··· Material for the task ···
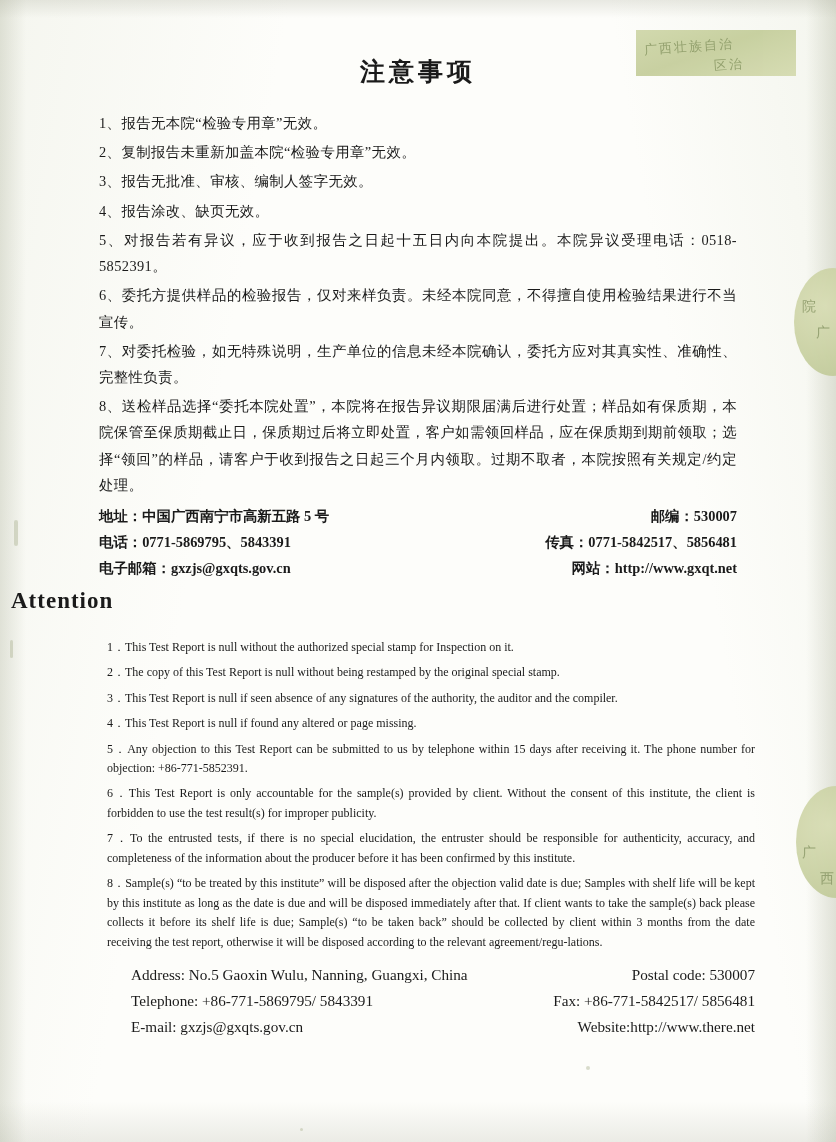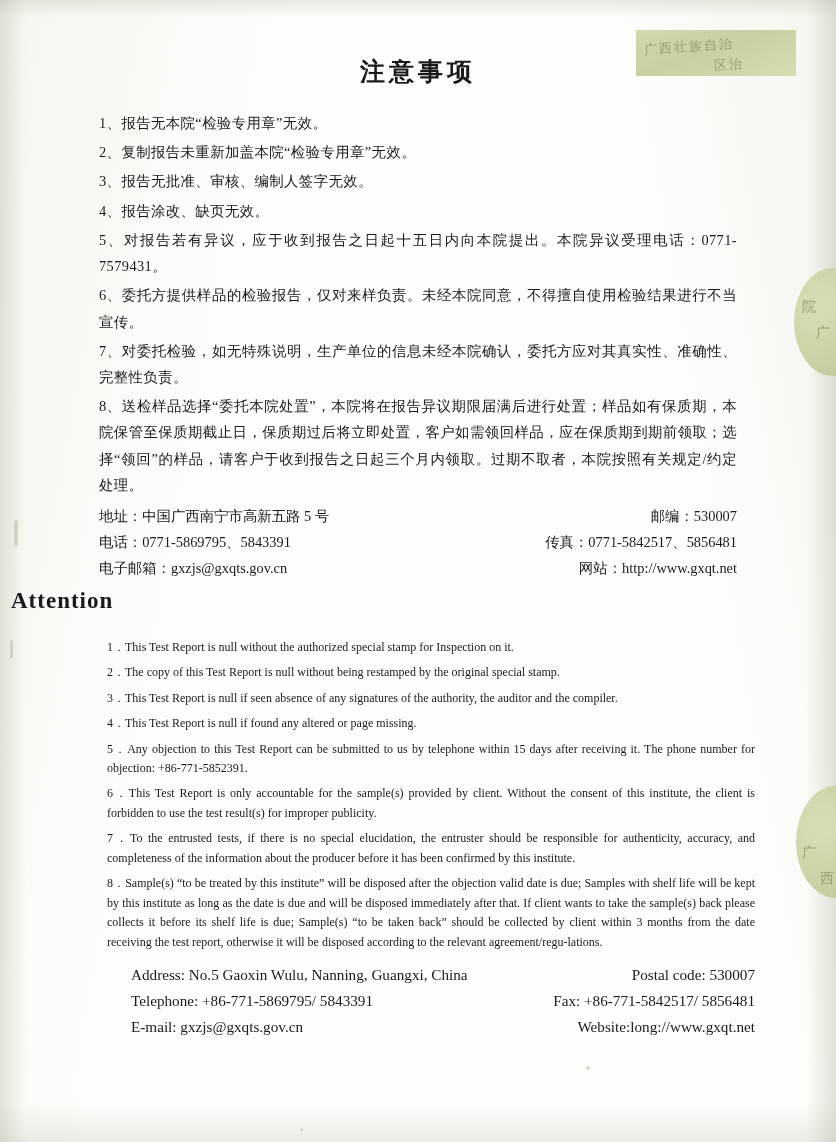"5、对报告若有异议，应于收到报告之日起十五日内向本院提出。本院异议受理电话：07" p { text: 0771-7579431 -> 0518-5852391 }
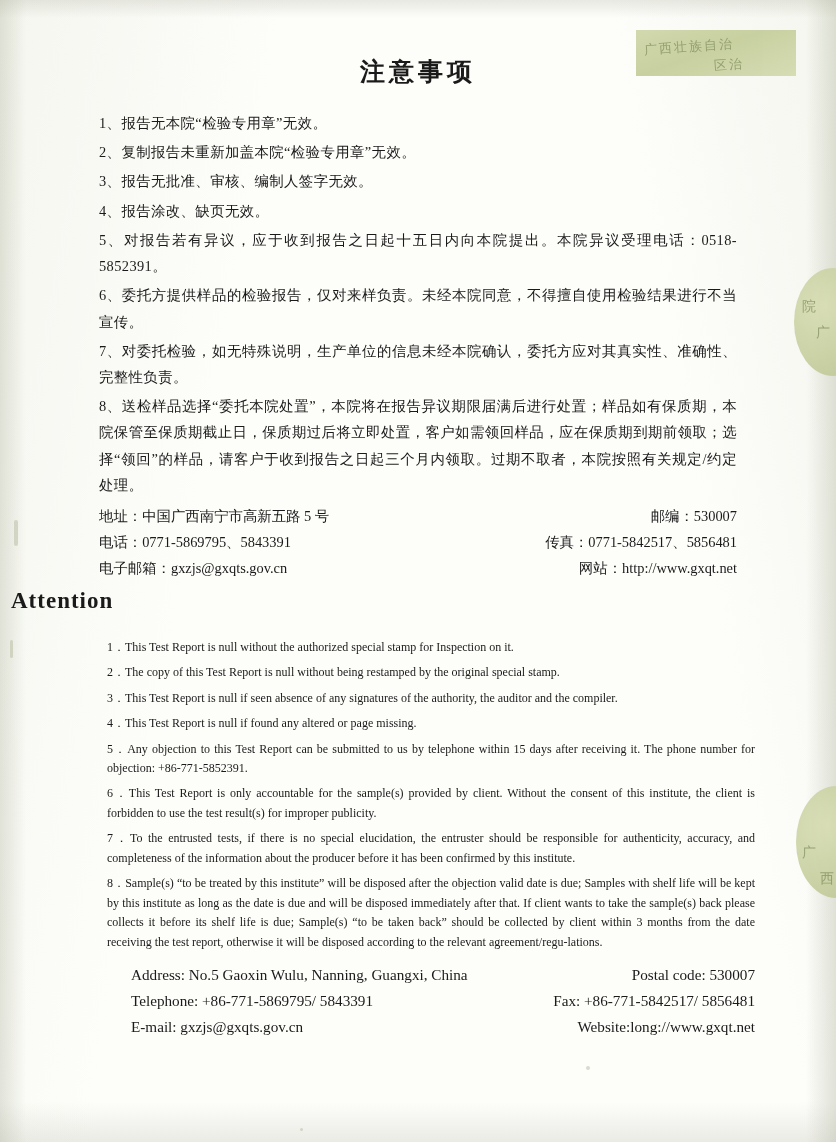"地址：中国广西南宁市高新五路 5 号" .cn-contact .row { font-weight: none -> bold }
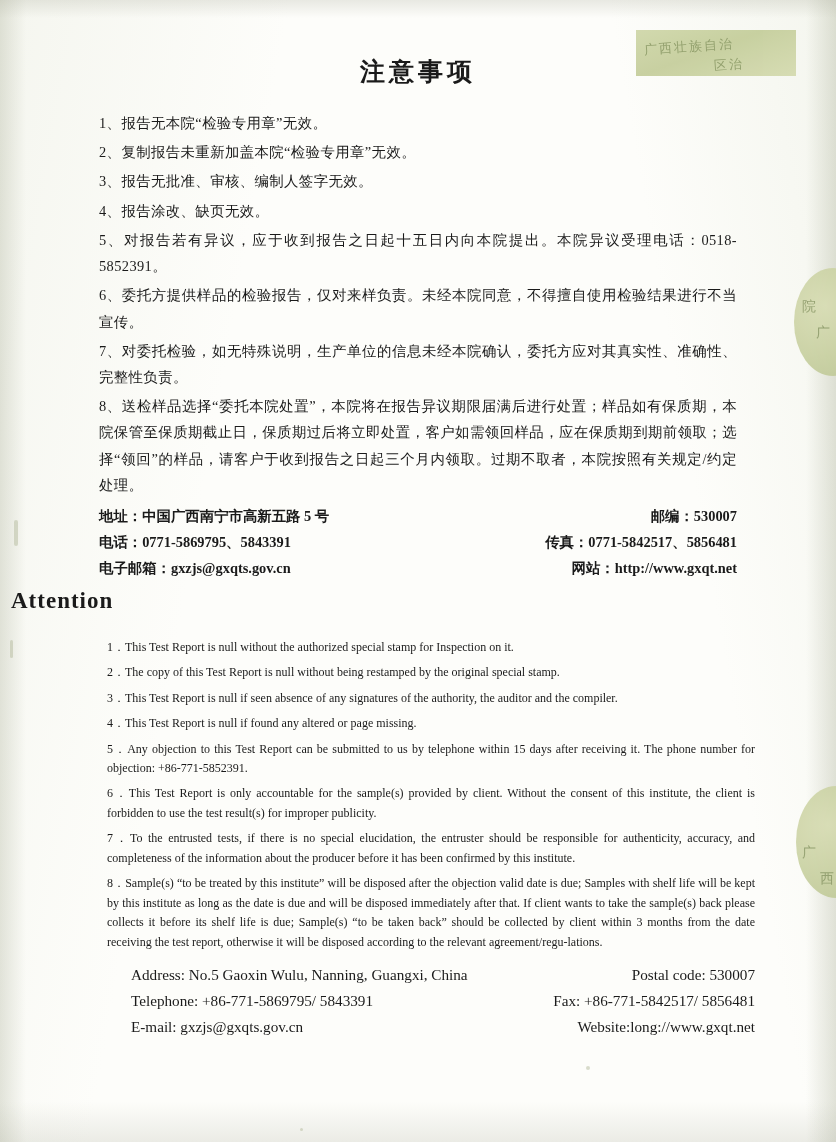"Website:long://www.gxqt.net" div.col-r { text: Website:long://www.gxqt.net -> Website:http://www.there.net }
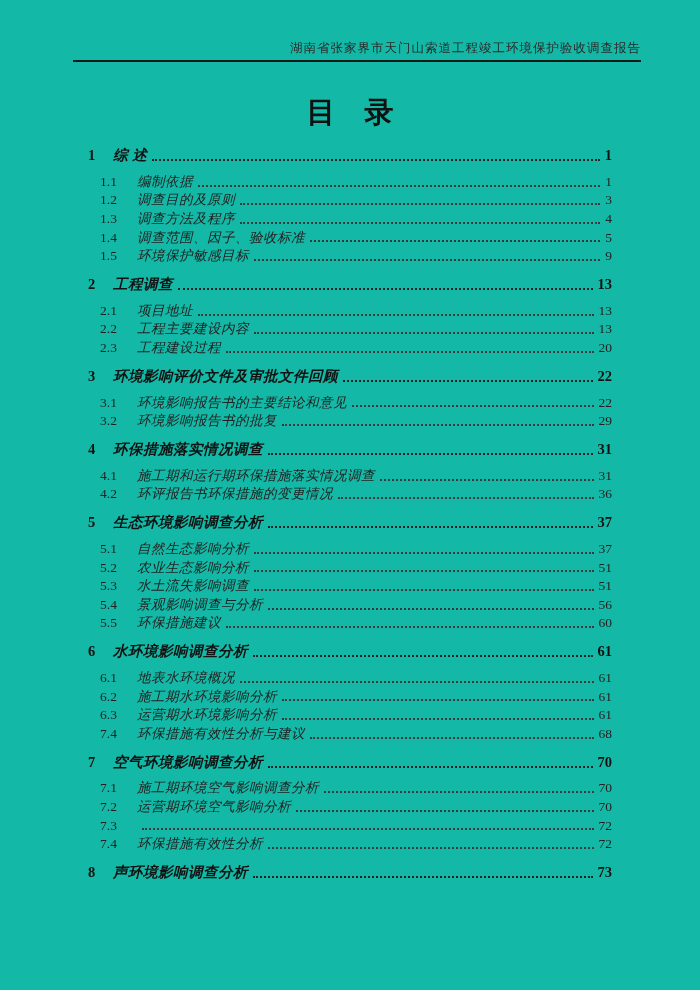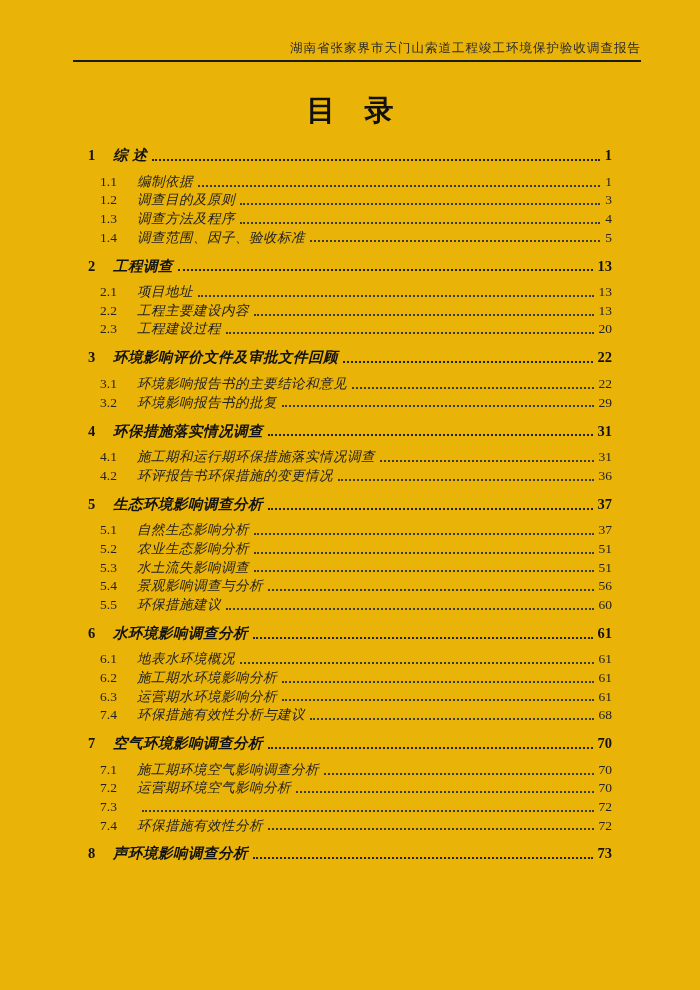"湖南省张家界市天门山索道工程竣工环境保护验收调查报告" .page { background: #eab308 -> #14b8a6 }
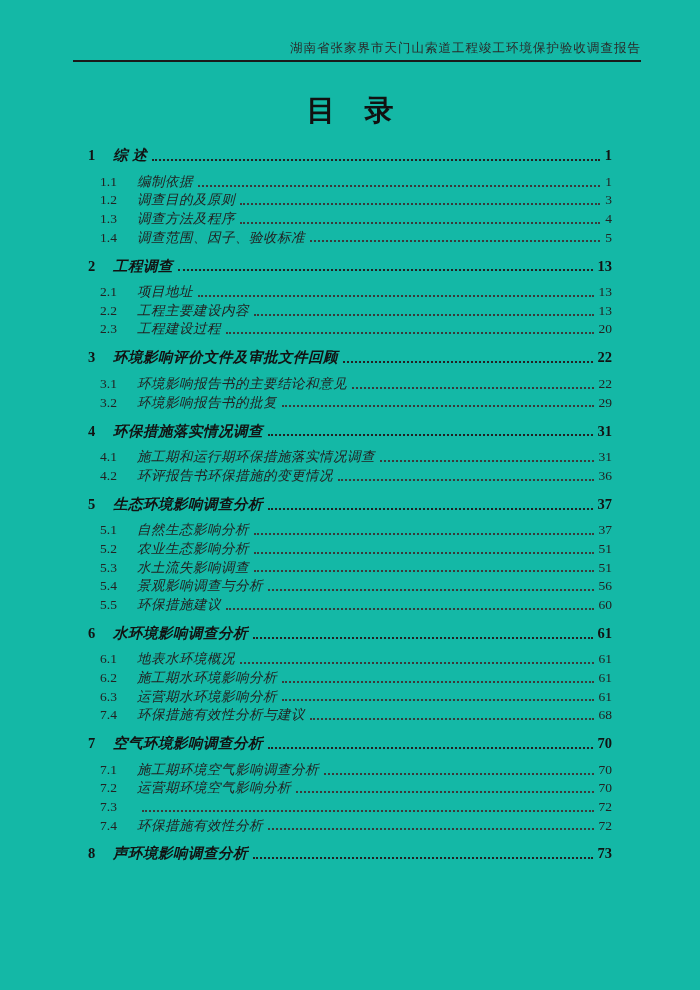"目 录" .doc-title { font-family: Liberation Mono, monospace -> none }
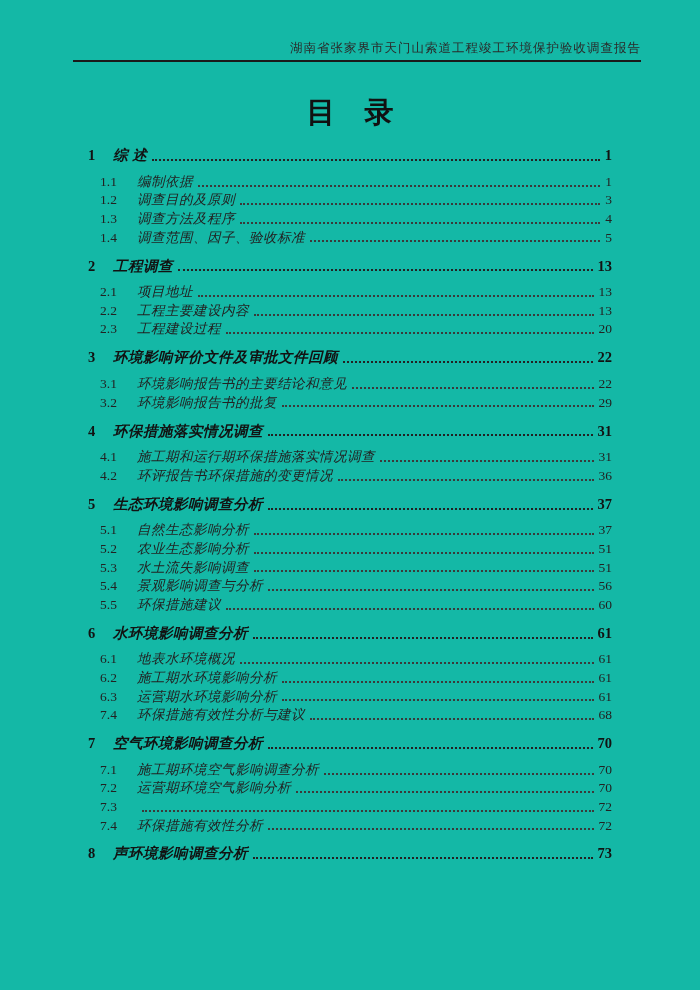"1.5" div.toc-row { html: none -> <div> <span>1.5</span> <span>环境保护敏感目标</span> <span></span> <span>9</span> </div> }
···
Could you reproduce the data above exactly, without its pictures?

"5、对报告若有异议，应于收到报告之日起十五日内向本院提出。本院异议受理电话：07" p { text: 0771-7579431 -> 0518-5852391 }
"地址：中国广西南宁市高新五路 5 号" .cn-contact .row { font-weight: none -> bold }
"Website:long://www.gxqt.net" div.col-r { text: Website:long://www.gxqt.net -> Website:http://www.there.net }
"湖南省张家界市天门山索道工程竣工环境保护验收调查报告" .page { background: #eab308 -> #14b8a6 }
"目 录" .doc-title { font-family: Liberation Mono, monospace -> none }
"1.5" div.toc-row { html: none -> <div> <span>1.5</span> <span>环境保护敏感目标</span> <span></span> <span>9</span> </div> }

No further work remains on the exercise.